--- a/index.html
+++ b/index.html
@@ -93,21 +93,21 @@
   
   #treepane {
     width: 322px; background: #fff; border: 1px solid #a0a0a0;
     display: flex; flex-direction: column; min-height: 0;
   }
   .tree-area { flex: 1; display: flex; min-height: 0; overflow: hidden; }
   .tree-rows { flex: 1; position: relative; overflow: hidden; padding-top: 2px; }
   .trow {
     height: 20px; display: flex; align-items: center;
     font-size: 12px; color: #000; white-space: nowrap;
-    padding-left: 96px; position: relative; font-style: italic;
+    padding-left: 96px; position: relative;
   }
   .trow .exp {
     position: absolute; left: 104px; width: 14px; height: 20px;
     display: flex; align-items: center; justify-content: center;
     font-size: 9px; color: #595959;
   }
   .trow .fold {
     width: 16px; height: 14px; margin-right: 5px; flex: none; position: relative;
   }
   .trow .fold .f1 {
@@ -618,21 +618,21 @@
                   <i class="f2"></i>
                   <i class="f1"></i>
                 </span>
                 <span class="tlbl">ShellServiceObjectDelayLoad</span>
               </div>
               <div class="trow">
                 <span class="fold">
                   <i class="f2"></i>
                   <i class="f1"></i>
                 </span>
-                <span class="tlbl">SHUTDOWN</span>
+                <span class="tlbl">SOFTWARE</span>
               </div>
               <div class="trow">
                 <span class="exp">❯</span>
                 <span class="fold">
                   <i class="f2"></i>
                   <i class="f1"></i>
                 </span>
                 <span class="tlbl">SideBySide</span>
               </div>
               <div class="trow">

* * *

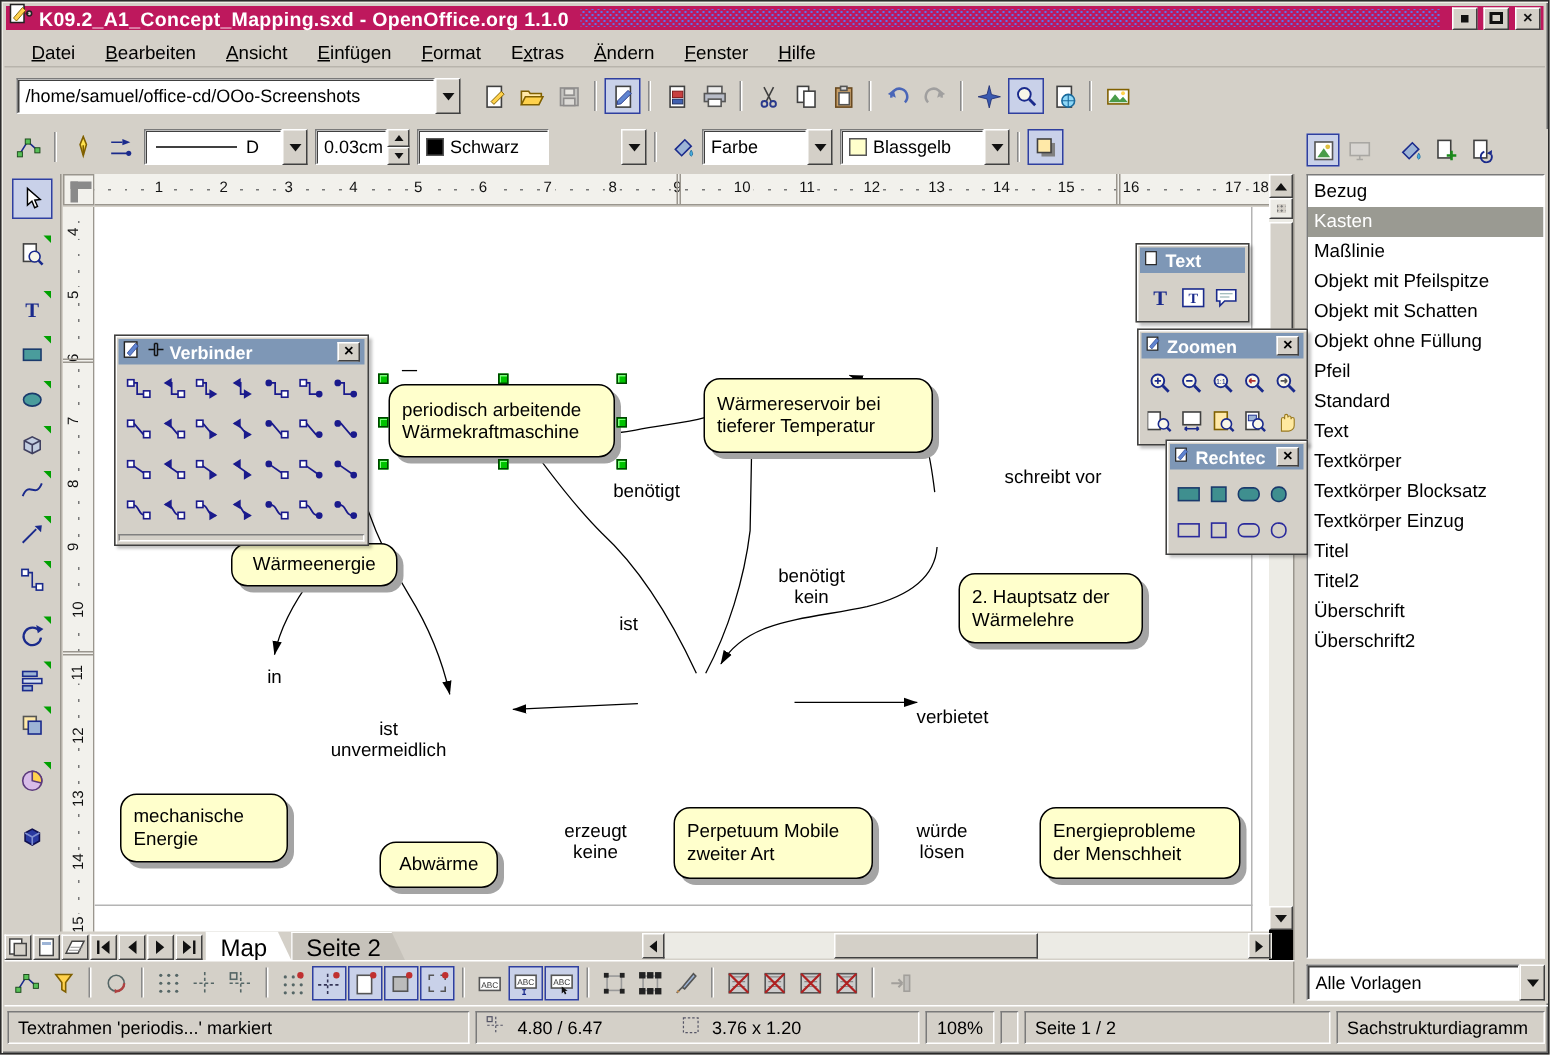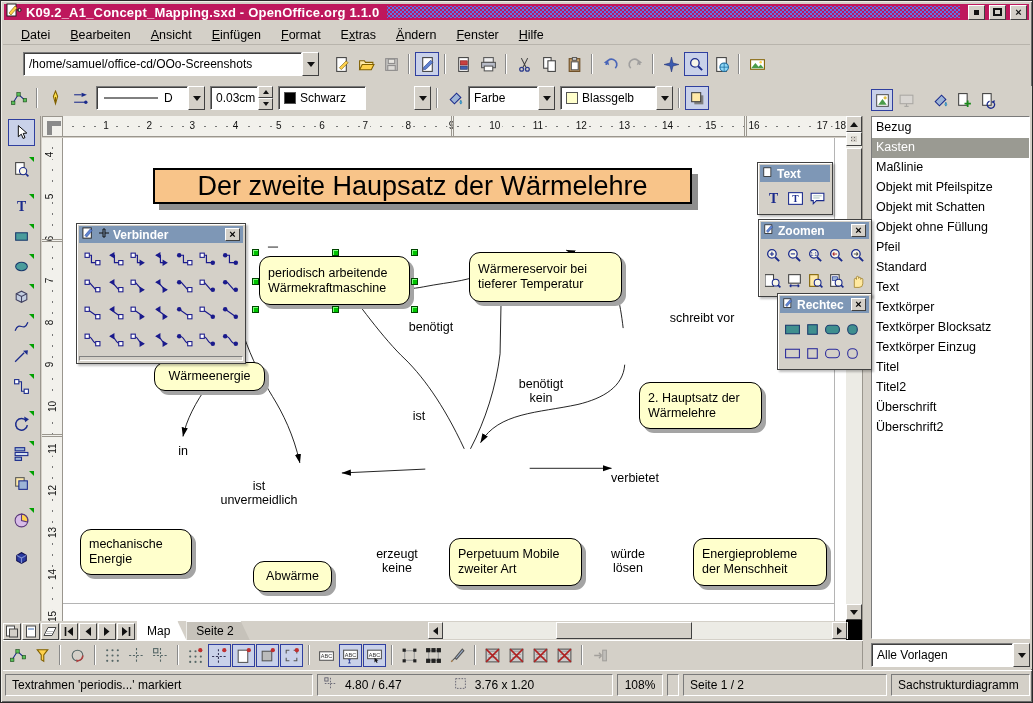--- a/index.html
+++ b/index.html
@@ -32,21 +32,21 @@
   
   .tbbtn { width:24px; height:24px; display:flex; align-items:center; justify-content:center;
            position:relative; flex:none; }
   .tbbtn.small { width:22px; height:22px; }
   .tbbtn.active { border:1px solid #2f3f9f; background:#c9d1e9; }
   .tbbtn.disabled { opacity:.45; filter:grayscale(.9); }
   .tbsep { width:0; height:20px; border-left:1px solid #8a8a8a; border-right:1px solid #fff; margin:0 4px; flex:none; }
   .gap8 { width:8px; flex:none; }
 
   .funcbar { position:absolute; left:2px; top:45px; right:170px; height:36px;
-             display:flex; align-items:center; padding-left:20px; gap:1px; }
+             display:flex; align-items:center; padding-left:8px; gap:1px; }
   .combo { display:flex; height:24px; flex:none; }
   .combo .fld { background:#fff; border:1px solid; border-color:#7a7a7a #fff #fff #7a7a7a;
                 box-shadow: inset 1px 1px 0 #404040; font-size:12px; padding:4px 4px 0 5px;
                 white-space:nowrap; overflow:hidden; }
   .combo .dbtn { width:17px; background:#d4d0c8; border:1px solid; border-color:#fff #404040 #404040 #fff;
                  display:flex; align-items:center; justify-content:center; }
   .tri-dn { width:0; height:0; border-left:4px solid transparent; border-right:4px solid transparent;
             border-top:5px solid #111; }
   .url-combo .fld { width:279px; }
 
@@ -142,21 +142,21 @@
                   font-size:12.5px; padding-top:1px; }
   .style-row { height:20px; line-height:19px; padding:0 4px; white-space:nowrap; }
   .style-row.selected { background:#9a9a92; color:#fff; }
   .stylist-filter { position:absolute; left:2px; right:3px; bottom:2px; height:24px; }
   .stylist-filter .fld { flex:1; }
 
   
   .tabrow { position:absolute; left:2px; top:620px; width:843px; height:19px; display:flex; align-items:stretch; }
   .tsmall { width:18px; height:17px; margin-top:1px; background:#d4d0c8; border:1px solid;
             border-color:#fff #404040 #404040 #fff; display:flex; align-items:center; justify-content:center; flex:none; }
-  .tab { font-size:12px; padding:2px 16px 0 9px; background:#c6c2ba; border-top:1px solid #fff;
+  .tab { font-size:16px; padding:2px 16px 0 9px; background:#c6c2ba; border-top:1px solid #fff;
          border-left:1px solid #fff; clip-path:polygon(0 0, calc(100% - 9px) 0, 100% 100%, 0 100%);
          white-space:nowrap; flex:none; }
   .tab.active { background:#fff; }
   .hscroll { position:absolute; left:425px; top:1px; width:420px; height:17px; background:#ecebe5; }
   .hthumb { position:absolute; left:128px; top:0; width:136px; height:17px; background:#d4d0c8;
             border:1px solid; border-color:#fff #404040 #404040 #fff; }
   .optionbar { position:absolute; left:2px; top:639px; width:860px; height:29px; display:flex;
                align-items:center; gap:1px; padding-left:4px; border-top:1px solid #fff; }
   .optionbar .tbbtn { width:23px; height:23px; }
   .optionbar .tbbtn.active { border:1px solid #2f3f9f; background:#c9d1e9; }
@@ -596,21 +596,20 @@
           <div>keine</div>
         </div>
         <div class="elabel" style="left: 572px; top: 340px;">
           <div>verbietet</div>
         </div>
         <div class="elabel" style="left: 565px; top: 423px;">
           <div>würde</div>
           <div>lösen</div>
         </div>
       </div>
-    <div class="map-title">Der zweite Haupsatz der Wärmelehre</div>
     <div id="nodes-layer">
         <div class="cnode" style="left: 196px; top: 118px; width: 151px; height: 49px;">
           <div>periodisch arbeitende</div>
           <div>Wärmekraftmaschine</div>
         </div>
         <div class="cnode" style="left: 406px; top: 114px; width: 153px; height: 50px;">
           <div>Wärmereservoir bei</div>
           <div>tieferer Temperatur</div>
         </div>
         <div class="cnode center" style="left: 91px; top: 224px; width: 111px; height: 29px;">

--

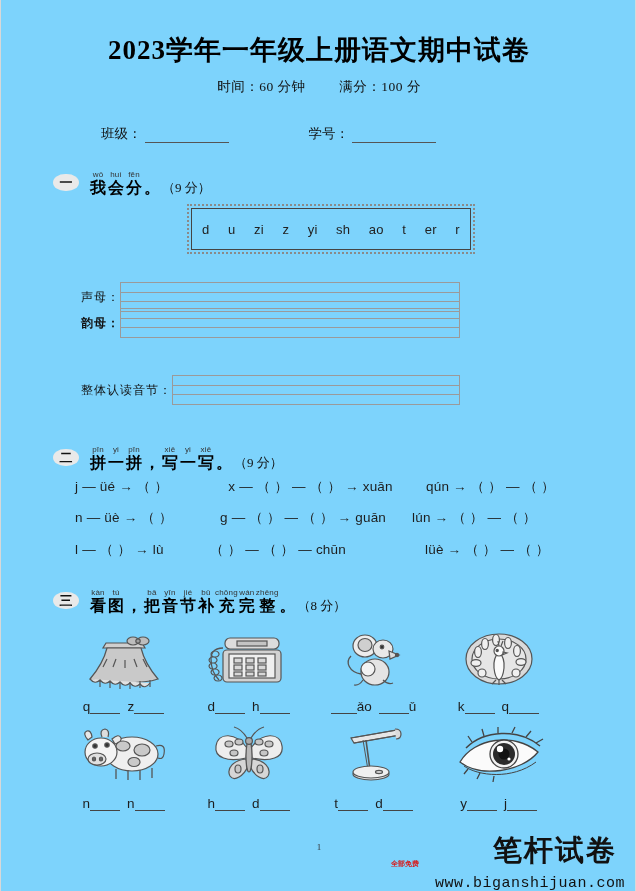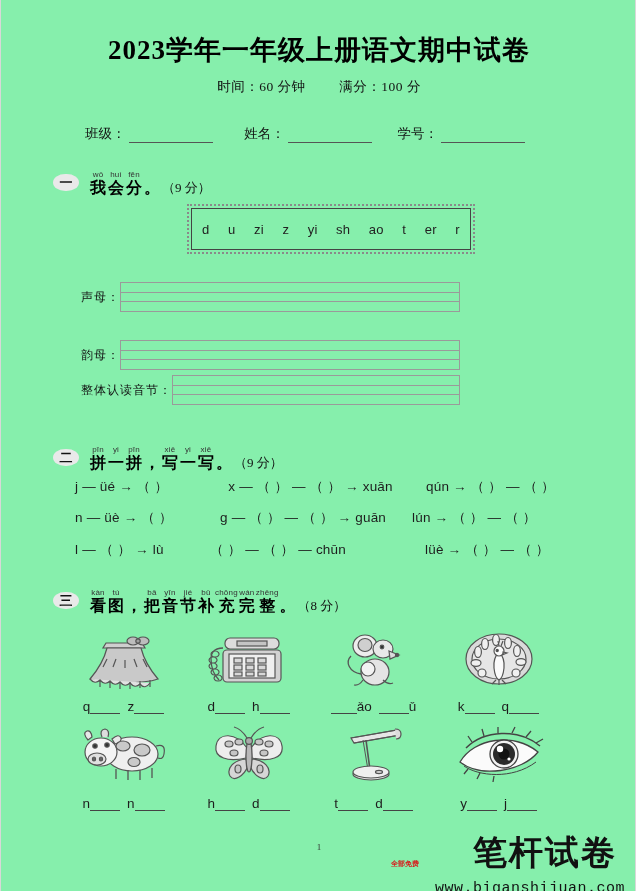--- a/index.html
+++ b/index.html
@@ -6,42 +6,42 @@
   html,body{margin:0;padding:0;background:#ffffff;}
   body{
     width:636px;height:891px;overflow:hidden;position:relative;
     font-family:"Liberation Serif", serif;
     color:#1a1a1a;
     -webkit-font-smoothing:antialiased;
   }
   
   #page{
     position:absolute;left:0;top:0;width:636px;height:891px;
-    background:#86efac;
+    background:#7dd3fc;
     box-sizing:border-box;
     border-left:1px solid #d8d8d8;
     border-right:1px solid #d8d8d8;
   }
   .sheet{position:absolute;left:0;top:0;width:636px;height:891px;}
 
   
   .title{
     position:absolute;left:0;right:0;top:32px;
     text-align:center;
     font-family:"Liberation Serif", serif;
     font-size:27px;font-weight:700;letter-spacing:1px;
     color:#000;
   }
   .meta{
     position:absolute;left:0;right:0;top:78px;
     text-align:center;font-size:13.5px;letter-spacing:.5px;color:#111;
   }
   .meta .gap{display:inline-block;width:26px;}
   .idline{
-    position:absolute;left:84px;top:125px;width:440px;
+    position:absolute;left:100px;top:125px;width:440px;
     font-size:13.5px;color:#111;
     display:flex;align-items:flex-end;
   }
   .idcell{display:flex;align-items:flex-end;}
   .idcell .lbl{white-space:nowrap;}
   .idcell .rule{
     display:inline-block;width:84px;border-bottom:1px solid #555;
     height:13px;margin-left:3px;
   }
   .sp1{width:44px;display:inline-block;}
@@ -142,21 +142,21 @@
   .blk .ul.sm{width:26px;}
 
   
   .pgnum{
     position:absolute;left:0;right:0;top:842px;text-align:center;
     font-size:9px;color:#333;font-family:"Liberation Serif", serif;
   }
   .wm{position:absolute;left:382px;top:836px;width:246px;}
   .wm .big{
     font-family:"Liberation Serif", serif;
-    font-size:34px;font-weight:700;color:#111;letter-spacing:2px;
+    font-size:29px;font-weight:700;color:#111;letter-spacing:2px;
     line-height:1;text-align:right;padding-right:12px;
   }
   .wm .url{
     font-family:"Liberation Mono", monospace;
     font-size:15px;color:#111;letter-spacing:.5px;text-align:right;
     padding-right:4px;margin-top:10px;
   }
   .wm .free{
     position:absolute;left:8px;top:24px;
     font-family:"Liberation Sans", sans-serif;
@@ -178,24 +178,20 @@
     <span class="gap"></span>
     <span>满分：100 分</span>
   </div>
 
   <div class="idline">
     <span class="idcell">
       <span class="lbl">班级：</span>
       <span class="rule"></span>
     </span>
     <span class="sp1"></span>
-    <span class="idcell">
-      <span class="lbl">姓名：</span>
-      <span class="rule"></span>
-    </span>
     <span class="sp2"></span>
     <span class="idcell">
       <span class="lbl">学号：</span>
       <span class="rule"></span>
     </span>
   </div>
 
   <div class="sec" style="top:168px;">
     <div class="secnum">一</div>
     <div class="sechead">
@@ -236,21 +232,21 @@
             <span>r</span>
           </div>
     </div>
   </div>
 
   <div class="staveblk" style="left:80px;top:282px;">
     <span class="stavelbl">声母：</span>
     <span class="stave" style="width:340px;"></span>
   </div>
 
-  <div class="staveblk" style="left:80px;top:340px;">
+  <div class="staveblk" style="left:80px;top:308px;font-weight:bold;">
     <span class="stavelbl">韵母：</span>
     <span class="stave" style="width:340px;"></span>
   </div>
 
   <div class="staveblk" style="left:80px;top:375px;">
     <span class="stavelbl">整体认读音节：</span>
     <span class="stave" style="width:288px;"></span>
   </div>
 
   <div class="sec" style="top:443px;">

- [WORK INSTRUCTION] Which lines of the data contain "combo"? Copy them all.

- [YOUR RESPONSE]
   .combo { display:flex; height:24px; flex:none; }
   .combo .fld { background:#fff; border:1px solid; border-color:#7a7a7a #fff #fff #7a7a7a;
   .combo .dbtn { width:17px; background:#d4d0c8; border:1px solid; border-color:#fff #404040 #404040 #fff;
   .url-combo .fld { width:279px; }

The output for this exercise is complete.